Just tonight I'm having an irrepressible urge to write on my blog again. Just like that. I thought about this long lost blog as I sat through a very beautiful piano performance at Hotel Borobudur's event. Well, to be honest I don't know just exactly how beautiful it was, for I'm not a trained ear and I'm definitely not the type of guy you can talk to about classical music. I mean, I'm at my happiest when I'm sitting there listening to Rage Against The Machine and Matt Darey. But the guy who played it seems to make very few if not no mistakes on the keys. He was good. And that's what so awesome about music. You don't have to understand it to appreciate it. As I sat there listening to the beautiful, melodious tunes as the pianist comfortably alternated between furioso and cantabile, the music somehow touched the innermost part of my soul, and my mind wandered to places I haven't touched in a long time. One of them is my blog. I love getting a good mind blowjob. No wonder they recommend classical music to babies as they say it stimulates the mind.

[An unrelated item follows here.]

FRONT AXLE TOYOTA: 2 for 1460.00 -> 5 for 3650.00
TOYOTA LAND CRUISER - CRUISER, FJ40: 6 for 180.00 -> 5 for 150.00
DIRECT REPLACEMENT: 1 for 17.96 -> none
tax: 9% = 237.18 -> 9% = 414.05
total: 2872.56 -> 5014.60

But I suddenly thought about my blog. Whatever happened to that commitment I've made to myself, a commitment I renewed when my first, long lost blog was erased four years ago? My first blog was, thankfully, just mostly rants about how my life sucked as a student. And to be honest, since I've got nothing to hide anymore, it was a bit suicidal. But then again, what's a good emo rant without a little suicide notes injected here and there? I thought it was normal. But anyways, I'm glad it was erased one way or the other when Google migrated all the data in 2005.

When I came home, though, I made a commitment to re-start my blog as I wanted to document my life's progression and thoughts in very specific time points. And I think I've maintained that commitment fairly consistent for the first four months or so. At first it was instinctual....the words came very easily to me. But now that I work in media, I guess I've had my fill of "words" that I hungered for, and my blog started to lag.

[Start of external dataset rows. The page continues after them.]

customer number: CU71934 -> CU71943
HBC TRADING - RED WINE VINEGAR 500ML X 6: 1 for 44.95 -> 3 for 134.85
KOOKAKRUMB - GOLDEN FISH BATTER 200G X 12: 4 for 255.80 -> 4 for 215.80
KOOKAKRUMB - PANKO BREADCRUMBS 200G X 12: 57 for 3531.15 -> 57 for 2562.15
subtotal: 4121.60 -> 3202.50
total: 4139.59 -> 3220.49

But as I sat there listening to the pianist, I started to question myself...... why am I not writing on my blog anymore? Deadlines. Work. Yes, deadlines can be a daunting hindrance for anyone to write a carefully thought piece of mind, but that's no excuse for me to completely abandon my commitment to restart my blog. I must not. I cannot. I'm no writer, but as a journalist, or an observer of life, as I prefer to view myself, I need to keep this going. I need to maintain the courage to observe and speak my mind, despite work and deadlines, just like National Geographic journalists maintain their tenacity when they're documenting some rare wildlife. At least I owe it to myself that I don't let this one die again like last blog. Or leaving it as an empty shell.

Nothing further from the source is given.